*** SUPPLIED RECORDS ***

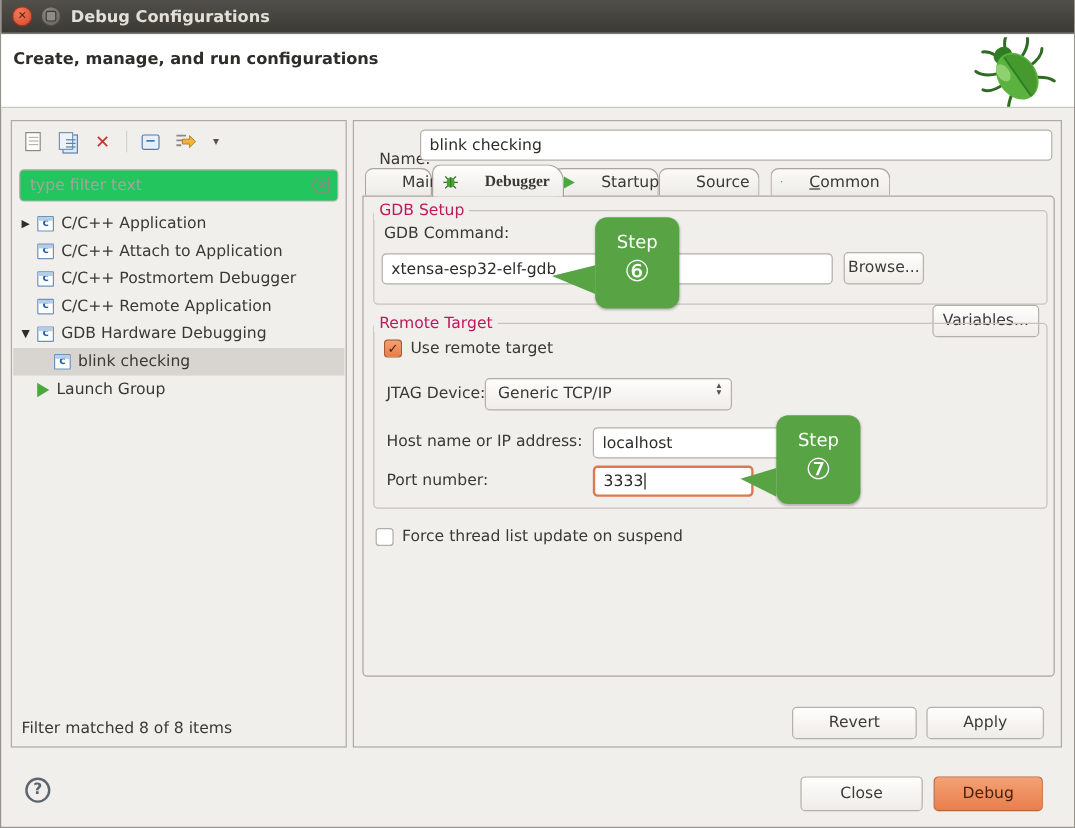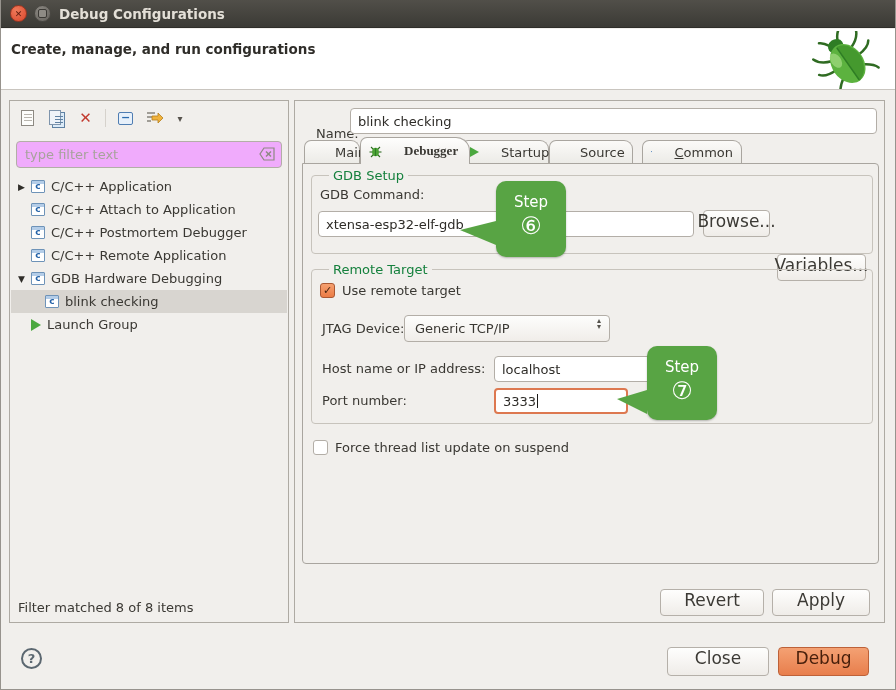--- a/index.html
+++ b/index.html
@@ -47,7 +47,7 @@
 
   
   .filter-wrap { position:absolute; left:6px; top:40px; width:266px; height:27px; }
-  .filter-input { width:100%; height:100%; border:1px solid #b3aea7; border-radius:4px; background:#f0abfc;
+  .filter-input { width:100%; height:100%; border:1px solid #b3aea7; border-radius:4px; background:#22c55e;
                   padding:0 26px 0 8px; font:italic 13px "DejaVu Sans",sans-serif; color:#3a3833; outline:none; }
   .filter-input::placeholder { color:#a7a39c; font-style:normal; }
   .filter-clear { position:absolute; right:7px; top:6px; width:16px; height:14px; }

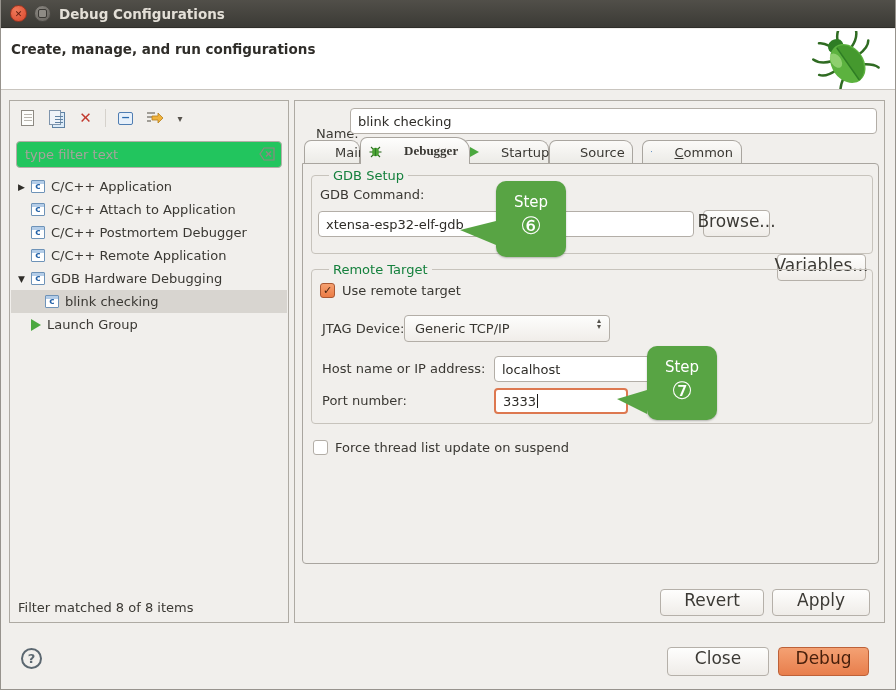--- a/index.html
+++ b/index.html
@@ -79,7 +79,7 @@
                  border:1px solid #a9a59f; border-radius:0 4px 4px 4px; z-index:1; }
 
   fieldset.grp { position:absolute; border:1px solid #c7c3bc; border-radius:4px; }
-  fieldset.grp legend { margin-left:17px; padding:0 4px; color:#15803d; }
+  fieldset.grp legend { margin-left:0; padding:0 4px; color:#be185d; }
 
   .btn { position:absolute; border:1px solid #b5b0a9; border-radius:4px;
          background:linear-gradient(#fefefd,#efece8); color:#3c3a35;

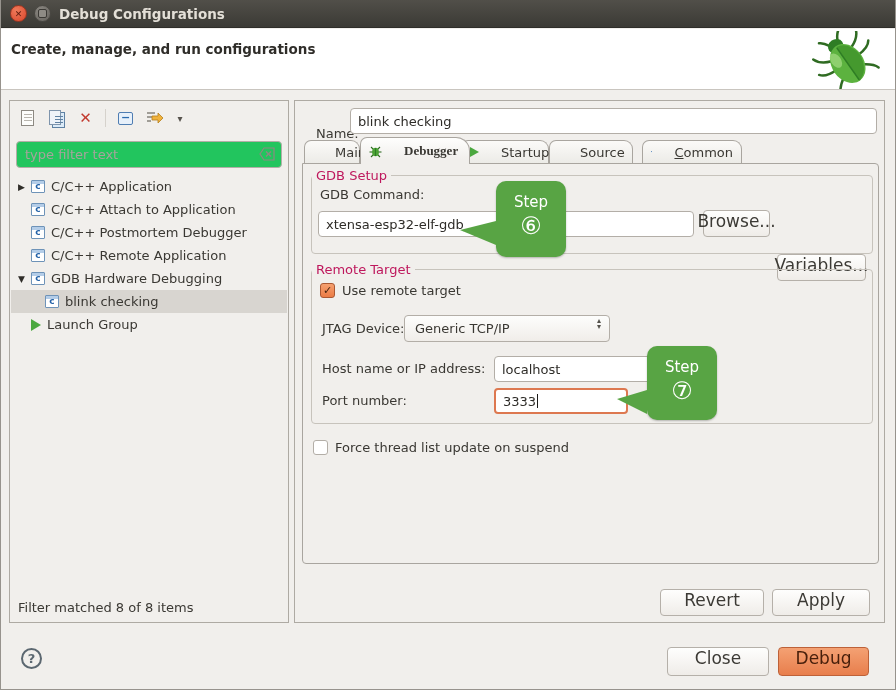--- a/index.html
+++ b/index.html
@@ -83,7 +83,7 @@
 
   .btn { position:absolute; border:1px solid #b5b0a9; border-radius:4px;
          background:linear-gradient(#fefefd,#efece8); color:#3c3a35;
-         display:flex; align-items:flex-start; justify-content:center; font-size:17px; }
+         display:flex; align-items:center; justify-content:center; font-size:13px; }
   .btn-orange { background:linear-gradient(#f4a173,#e87e4c); border-color:#bd6138; color:#471f0b; }
 
   .checkbox { position:absolute; width:15px; height:15px; border-radius:3px; background:#fff; border:1px solid #b3aea7; }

*** End of SUPPLIED RECORDS ***

- _WORK TO COMPLETE_
All that is wanted is the lines from the one holding "padding:0 26px 0" through the end of the material, duplicated exactly, with no pictures.

- _SOLUTION TO THE PROBLEM_
                   padding:0 26px 0 8px; font:italic 13px "DejaVu Sans",sans-serif; color:#3a3833; outline:none; }
   .filter-input::placeholder { color:#a7a39c; font-style:normal; }
   .filter-clear { position:absolute; right:7px; top:6px; width:16px; height:14px; }

--- a/index.html
+++ b/index.html
@@ -79,7 +79,7 @@
                  border:1px solid #a9a59f; border-radius:0 4px 4px 4px; z-index:1; }
 
   fieldset.grp { position:absolute; border:1px solid #c7c3bc; border-radius:4px; }
-  fieldset.grp legend { margin-left:17px; padding:0 4px; color:#15803d; }
+  fieldset.grp legend { margin-left:0; padding:0 4px; color:#be185d; }
 
   .btn { position:absolute; border:1px solid #b5b0a9; border-radius:4px;
          background:linear-gradient(#fefefd,#efece8); color:#3c3a35;

--- a/index.html
+++ b/index.html
@@ -83,7 +83,7 @@
 
   .btn { position:absolute; border:1px solid #b5b0a9; border-radius:4px;
          background:linear-gradient(#fefefd,#efece8); color:#3c3a35;
-         display:flex; align-items:flex-start; justify-content:center; font-size:17px; }
+         display:flex; align-items:center; justify-content:center; font-size:13px; }
   .btn-orange { background:linear-gradient(#f4a173,#e87e4c); border-color:#bd6138; color:#471f0b; }
 
   .checkbox { position:absolute; width:15px; height:15px; border-radius:3px; background:#fff; border:1px solid #b3aea7; }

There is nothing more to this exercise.